Conservative forces also have used the pandemic to push back against state-funded abortions. A number of Russian hospitals used a ban on elective surgeries to delay abortions by classifying them as ‘non-essential’ services. In Moscow, only three out of 44 hospitals continued these procedures.

These moves endanger women’s rights, health and financial futures. In Moscow, one woman described having to take out a loan in order to access an abortion in a private clinic. Before this, she said a doctor at a public facility told her: “If you seek the truth, you’ll miss all the deadlines.”

Another 29-year-old woman, in the city of Petrozavodsk, said she tested negative for COVID-19 but was denied an abortion at a health centre because she had a cough. She said that the centre’s staff told her: “Go and find a place where you can get an abortion with such a cough.”

Exposed as hypocrites?

Around the world, too many women have faced abuse and mistreatment during childbirth, and this seems to have increased under the pandemic. An ongoing investigation by openDemocracy has documented cases of the WHO’s guidelines being contravened in at least 45 countries.

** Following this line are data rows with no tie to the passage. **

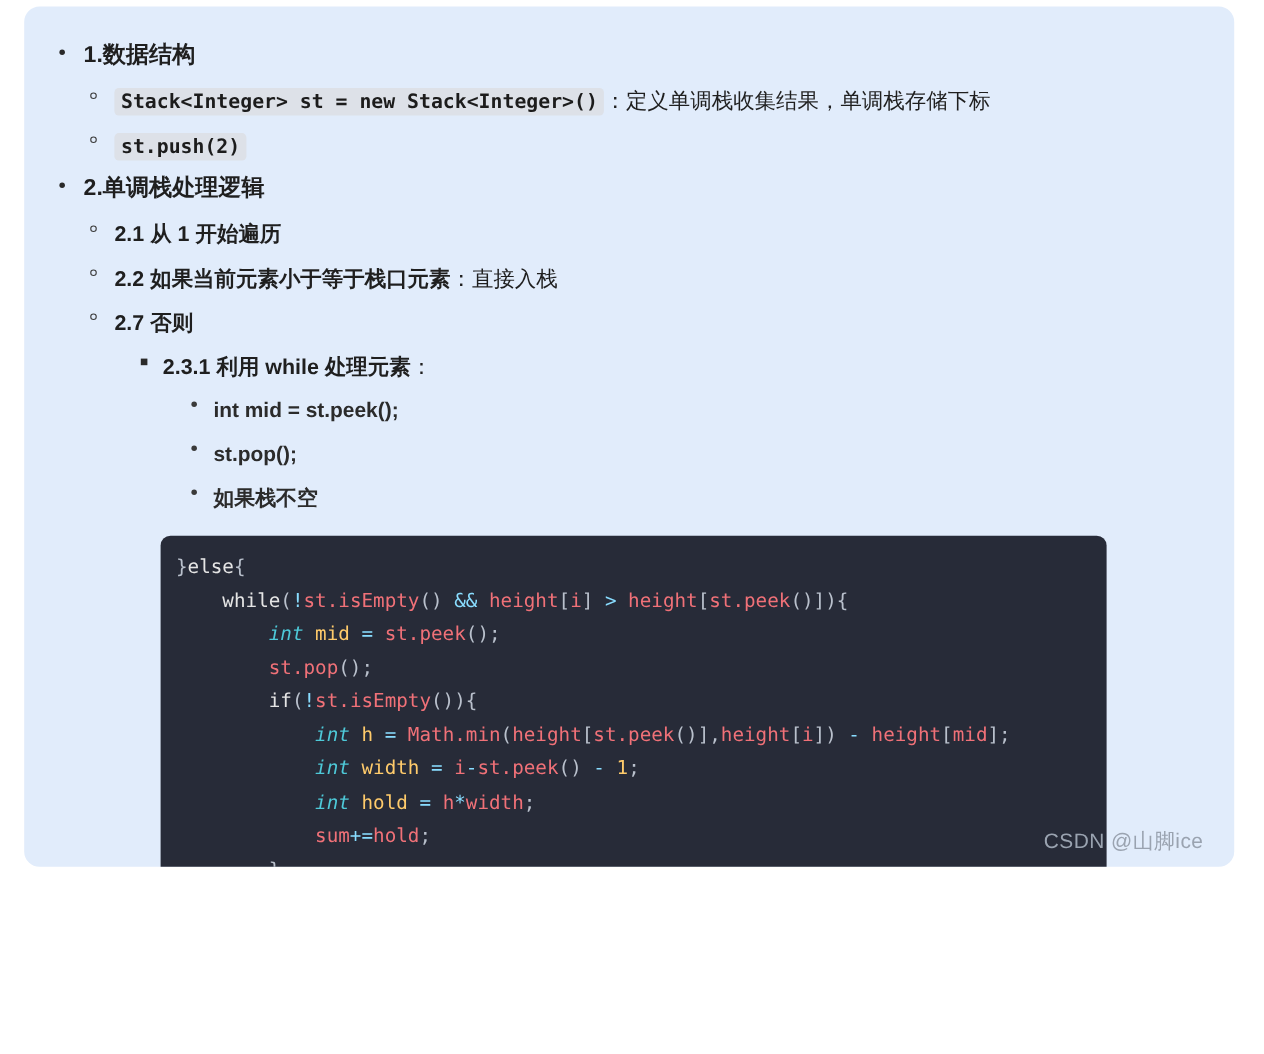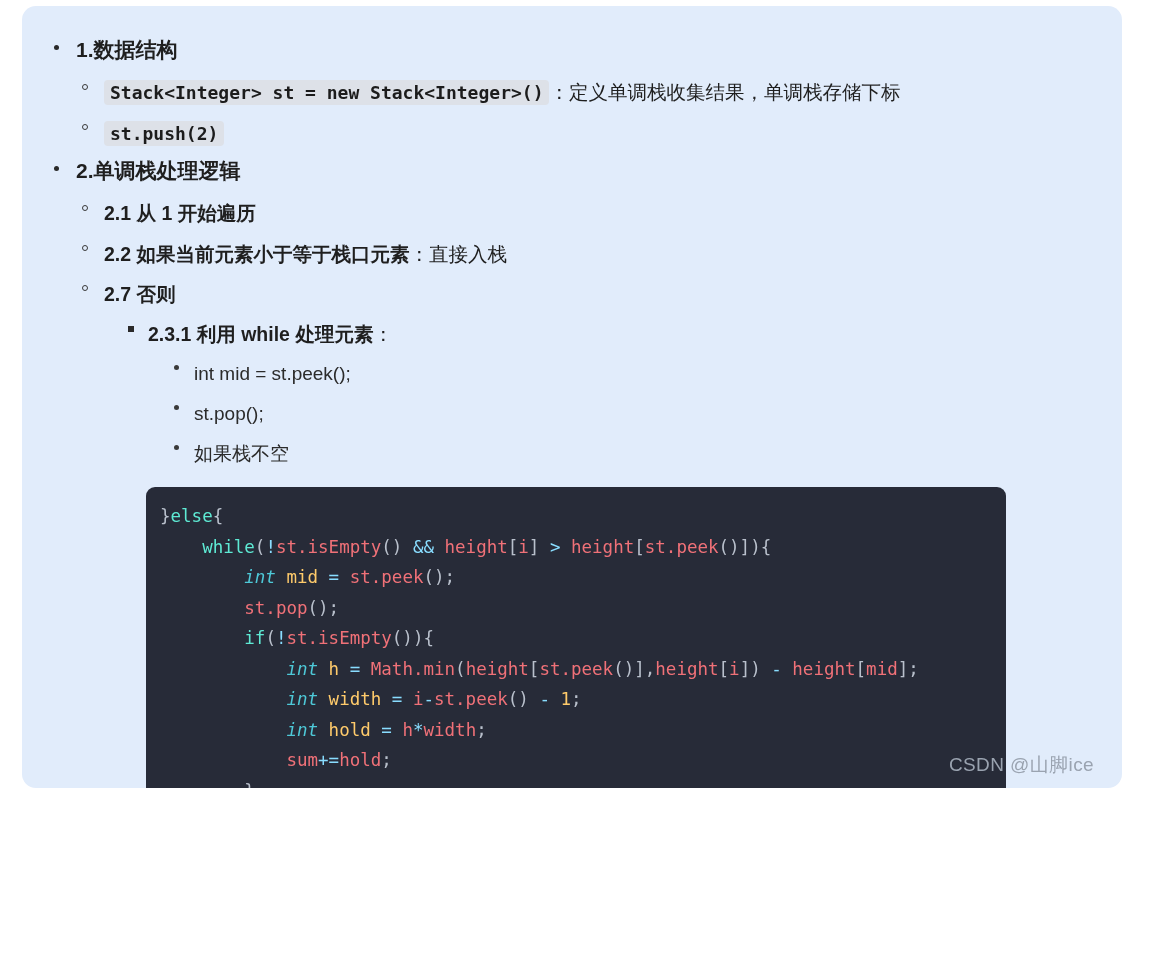--- a/index.html
+++ b/index.html
@@ -99,7 +99,7 @@
   }
   li.h4row {
     font-size: 19px;
-    font-weight: normal;
+    font-weight: bold;
     padding: 6px 0;
     color: #2b2b2b;
   }

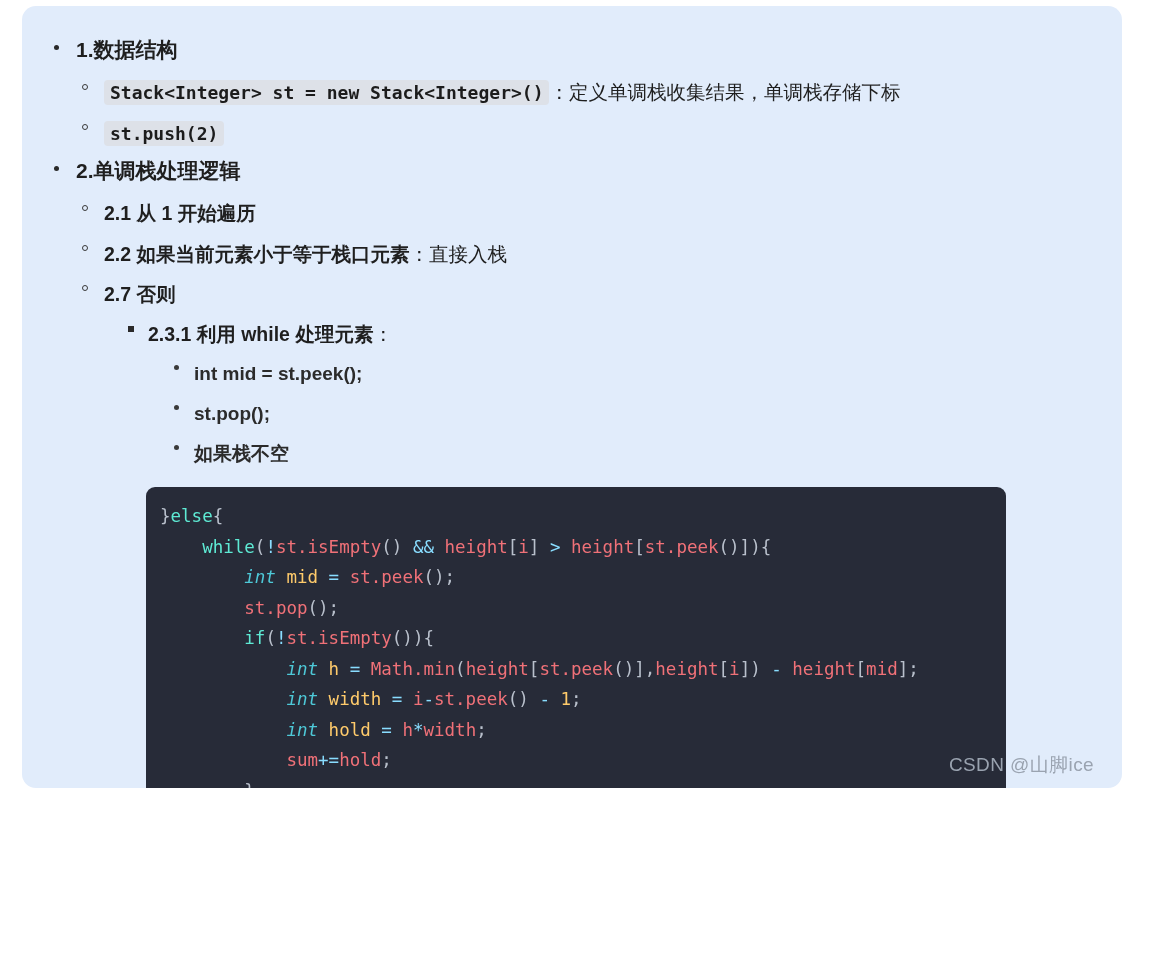--- a/index.html
+++ b/index.html
@@ -135,7 +135,7 @@
     color: #c5cbd6;
     white-space: pre;
   }
-  .tk-key { color: #5eead4; }
+  .tk-key { color: #e5e5e5; }
   .tk-fn  { color: #f07178; }
   .tk-op  { color: #89ddff; }
   .tk-typ { color: #4ec9d8; font-style: italic; }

Globally, women have been forcibly separated from newborns; required to give birth "alone" without support from partners or relatives; denied pain medication. They have been shouted at and treated "like machines". At some hospitals, all women have been subjected to ‘mandatory’ caesarean sections.

In Ukraine, where the president encouraged people to use the lockdown to have more babies, one woman told openDemocracy: “My husband and I will handcuff ourselves together if doctors won't allow him in.”

In this country and in Armenia, restrictions on women giving birth have outlasted lockdown regulations – leaving women in situations where they can go with their partners to restaurants but not to maternity wards.

Top doctors and lawyers have condemned the “shocking and disturbing” treatment of women giving birth during the COVID-19 pandemic.

The conservative governments and groups who claim to care so much about motherhood, babies and birth rates have the power to ensure that women have respectful, safe and positive birth experiences. Will they use it? Or will they expose themselves, including to their supporters, as hypocrites?